(EXERCISE DATA):
○ ○ ○ ○ ○
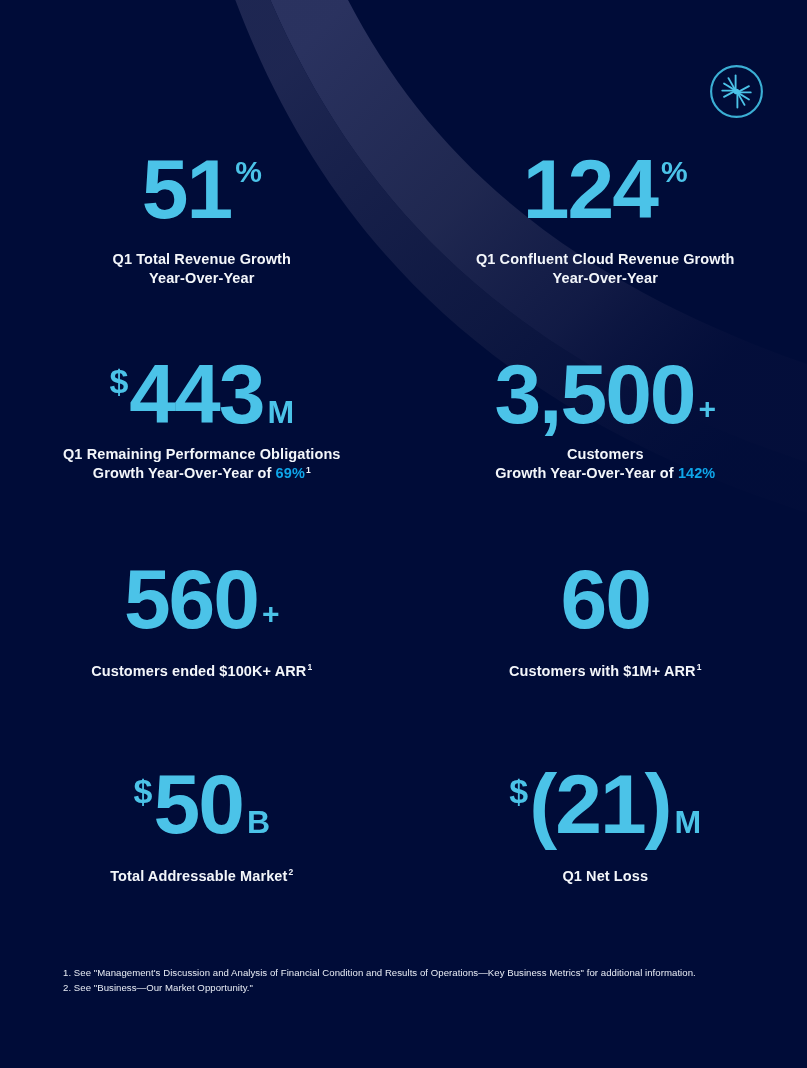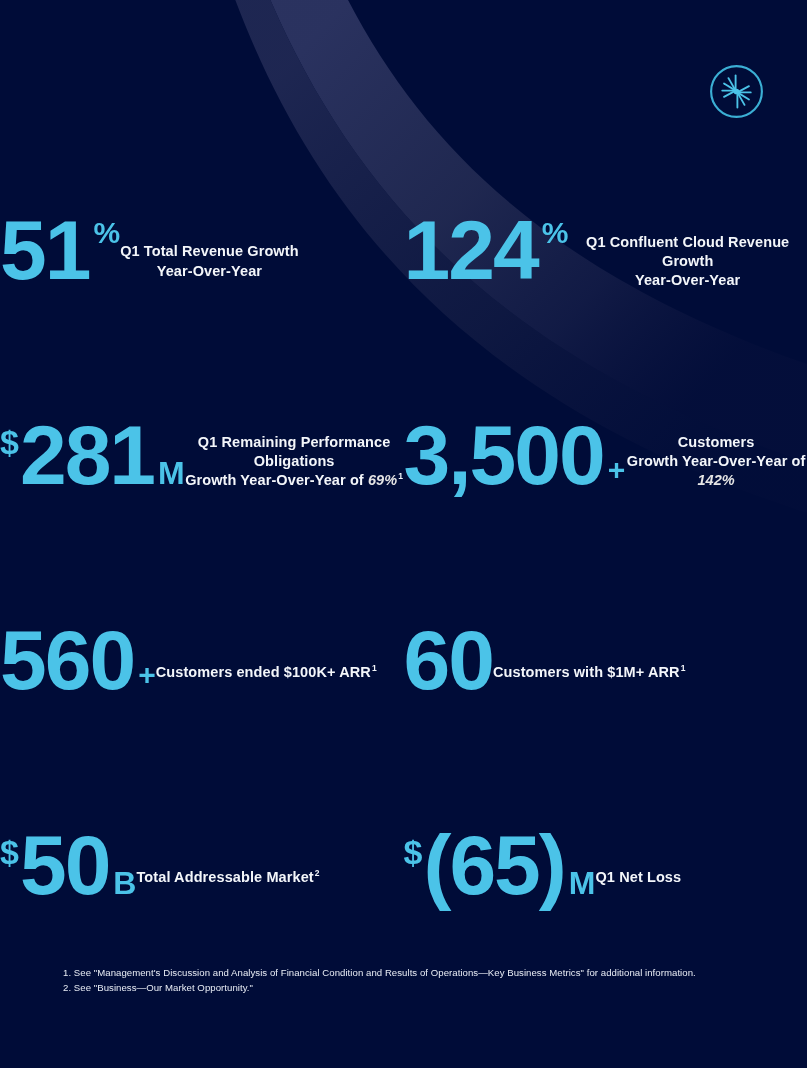--- a/index.html
+++ b/index.html
@@ -49,6 +49,7 @@
 
   .stat {
     display: flex;
+    flex-direction: column;
     align-items: center;
     justify-content: flex-start;
     text-align: center;

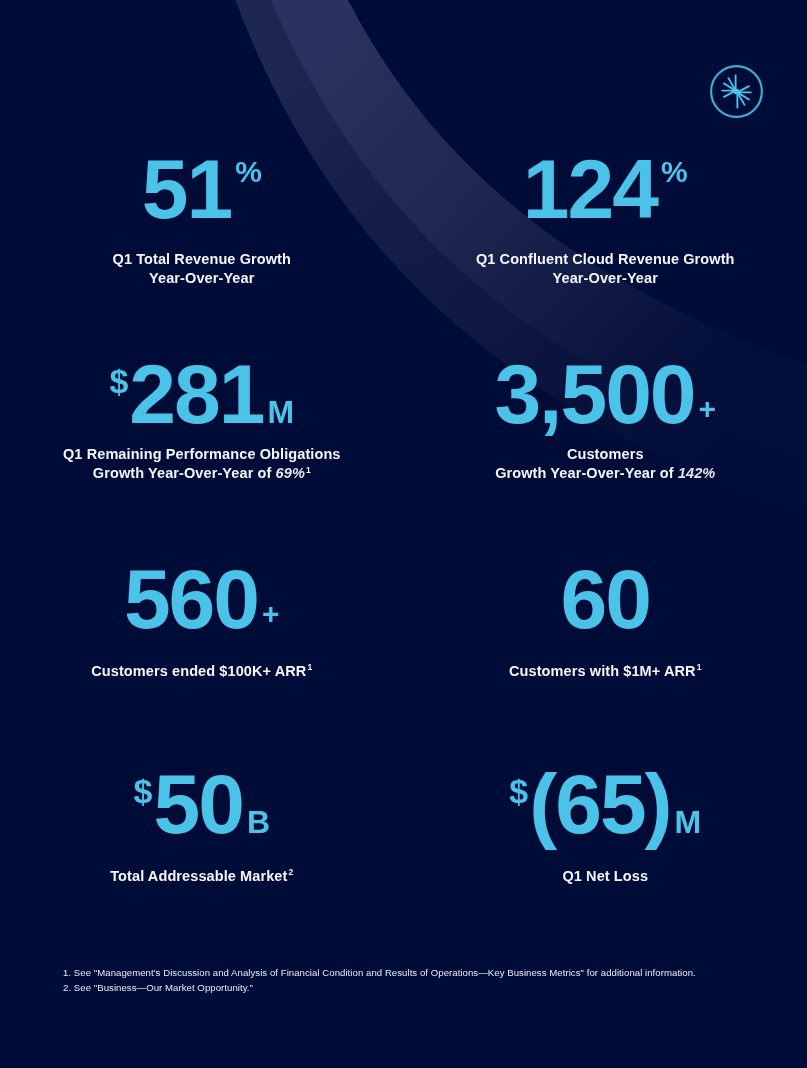--- a/index.html
+++ b/index.html
@@ -230,7 +230,7 @@
   <div class="stat row-2">
     <div class="stat-value">
       <span class="pre-unit">$</span>
-      <span class="big-num">281</span>
+      <span class="big-num">443</span>
 
       <span class="post-unit">M</span>
     </div>

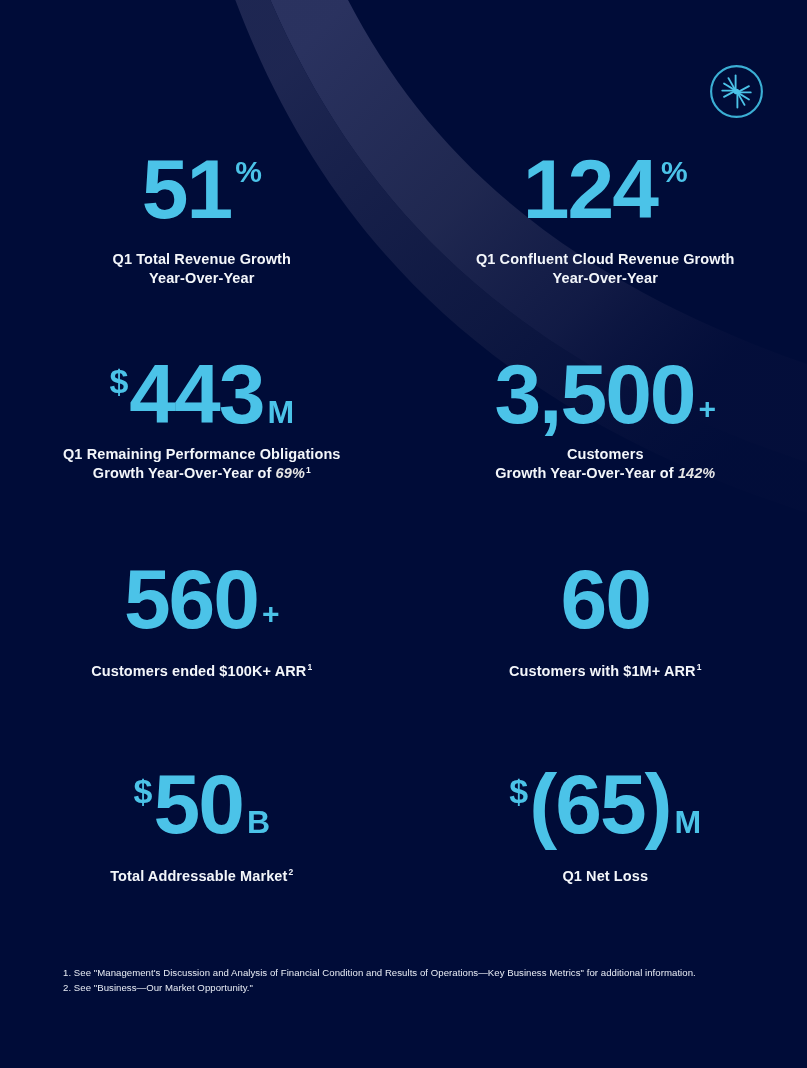--- a/index.html
+++ b/index.html
@@ -116,7 +116,7 @@
     line-height: 1.32;
     letter-spacing: 0.1px;
   }
-  .stat-label .accent { color: #e5e5e5; font-style: italic; }
+  .stat-label .accent { color: #0ea5e9; }
   .stat-label sup {
     font-size: 8.5px;
     vertical-align: super;

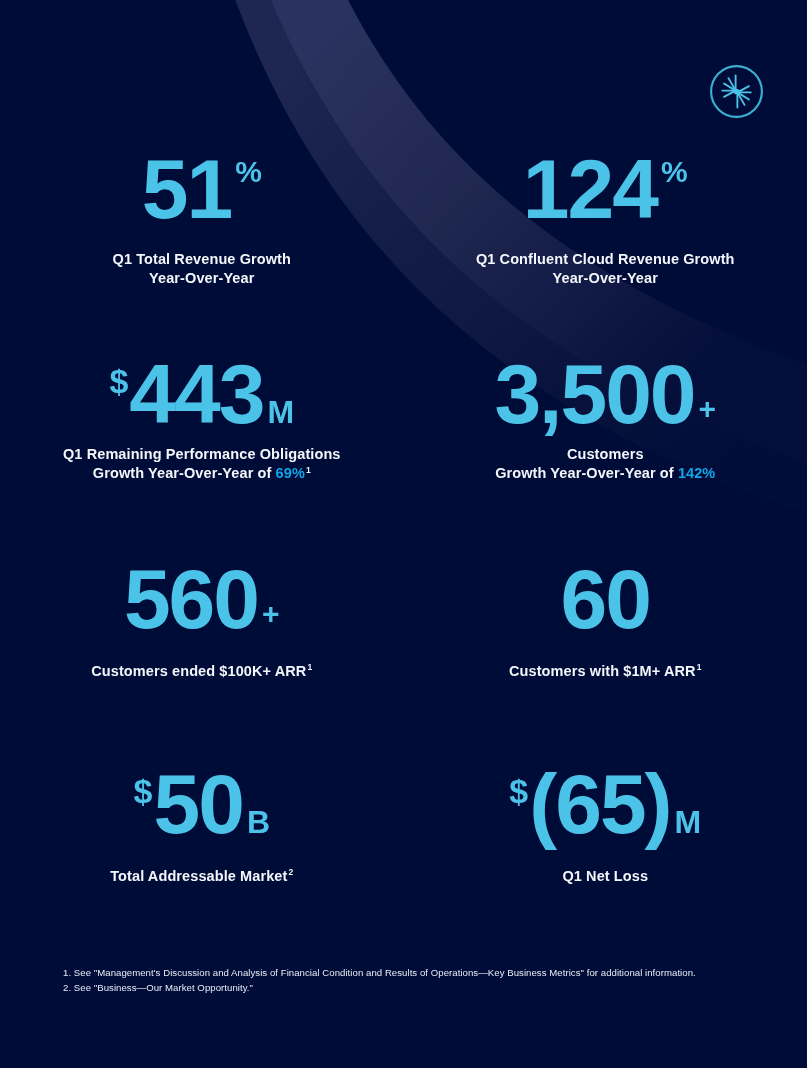--- a/index.html
+++ b/index.html
@@ -301,7 +301,7 @@
   <div class="stat row-4">
     <div class="stat-value">
       <span class="pre-unit">$</span>
-      <span class="big-num">(65)</span>
+      <span class="big-num">(21)</span>
 
       <span class="post-unit">M</span>
     </div>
○ ○ ○ ○ ○
Please return every line of the material above that includes "flex".

(ANSWER TO THE EXERCISE):
     display: flex;
+    flex-direction: column;
     justify-content: flex-start;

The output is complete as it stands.